◆ Exercise aim ◆
Each entry that appears below should be restated word for word.

◆ Source records ◆

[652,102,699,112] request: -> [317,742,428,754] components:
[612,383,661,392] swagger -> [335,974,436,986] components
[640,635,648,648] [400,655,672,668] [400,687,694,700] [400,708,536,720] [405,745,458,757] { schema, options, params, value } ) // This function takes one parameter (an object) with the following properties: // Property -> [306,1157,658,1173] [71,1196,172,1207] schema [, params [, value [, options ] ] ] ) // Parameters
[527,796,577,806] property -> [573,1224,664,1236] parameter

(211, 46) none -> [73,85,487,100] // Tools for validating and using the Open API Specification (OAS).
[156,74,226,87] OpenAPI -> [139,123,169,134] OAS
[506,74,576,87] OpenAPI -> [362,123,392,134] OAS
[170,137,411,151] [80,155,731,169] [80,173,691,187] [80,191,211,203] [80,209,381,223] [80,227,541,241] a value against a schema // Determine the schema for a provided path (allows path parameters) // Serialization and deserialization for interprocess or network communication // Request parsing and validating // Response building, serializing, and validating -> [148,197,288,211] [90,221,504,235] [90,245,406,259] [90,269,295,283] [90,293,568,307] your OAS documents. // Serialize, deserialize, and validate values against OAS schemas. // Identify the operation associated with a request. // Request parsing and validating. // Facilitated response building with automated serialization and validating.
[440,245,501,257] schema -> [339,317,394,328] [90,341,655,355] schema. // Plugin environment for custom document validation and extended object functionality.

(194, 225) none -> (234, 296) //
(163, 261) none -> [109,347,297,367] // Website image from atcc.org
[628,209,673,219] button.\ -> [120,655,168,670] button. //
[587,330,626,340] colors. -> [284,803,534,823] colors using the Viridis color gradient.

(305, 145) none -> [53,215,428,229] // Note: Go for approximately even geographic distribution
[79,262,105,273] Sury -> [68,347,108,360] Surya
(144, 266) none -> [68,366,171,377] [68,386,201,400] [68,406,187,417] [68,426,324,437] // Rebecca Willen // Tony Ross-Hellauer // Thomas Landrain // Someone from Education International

◆ Exercise answer ◆
[652,102,699,112] request: -> [317,742,428,754] components:
[612,383,661,392] swagger -> [335,974,436,986] components
[640,635,648,648] [400,655,672,668] [400,687,694,700] [400,708,536,720] [405,745,458,757] { schema, options, params, value } ) // This function takes one parameter (an object) with the following properties: // Property -> [306,1157,658,1173] [71,1196,172,1207] schema [, params [, value [, options ] ] ] ) // Parameters
[527,796,577,806] property -> [573,1224,664,1236] parameter

(211, 46) none -> [73,85,487,100] // Tools for validating and using the Open API Specification (OAS).
[156,74,226,87] OpenAPI -> [139,123,169,134] OAS
[506,74,576,87] OpenAPI -> [362,123,392,134] OAS
[170,137,411,151] [80,155,731,169] [80,173,691,187] [80,191,211,203] [80,209,381,223] [80,227,541,241] a value against a schema // Determine the schema for a provided path (allows path parameters) // Serialization and deserialization for interprocess or network communication // Request parsing and validating // Response building, serializing, and validating -> [148,197,288,211] [90,221,504,235] [90,245,406,259] [90,269,295,283] [90,293,568,307] your OAS documents. // Serialize, deserialize, and validate values against OAS schemas. // Identify the operation associated with a request. // Request parsing and validating. // Facilitated response building with automated serialization and validating.
[440,245,501,257] schema -> [339,317,394,328] [90,341,655,355] schema. // Plugin environment for custom document validation and extended object functionality.

(194, 225) none -> (234, 296) //
(163, 261) none -> [109,347,297,367] // Website image from atcc.org
[628,209,673,219] button.\ -> [120,655,168,670] button. //
[587,330,626,340] colors. -> [284,803,534,823] colors using the Viridis color gradient.

(305, 145) none -> [53,215,428,229] // Note: Go for approximately even geographic distribution
[79,262,105,273] Sury -> [68,347,108,360] Surya
(144, 266) none -> [68,366,171,377] [68,386,201,400] [68,406,187,417] [68,426,324,437] // Rebecca Willen // Tony Ross-Hellauer // Thomas Landrain // Someone from Education International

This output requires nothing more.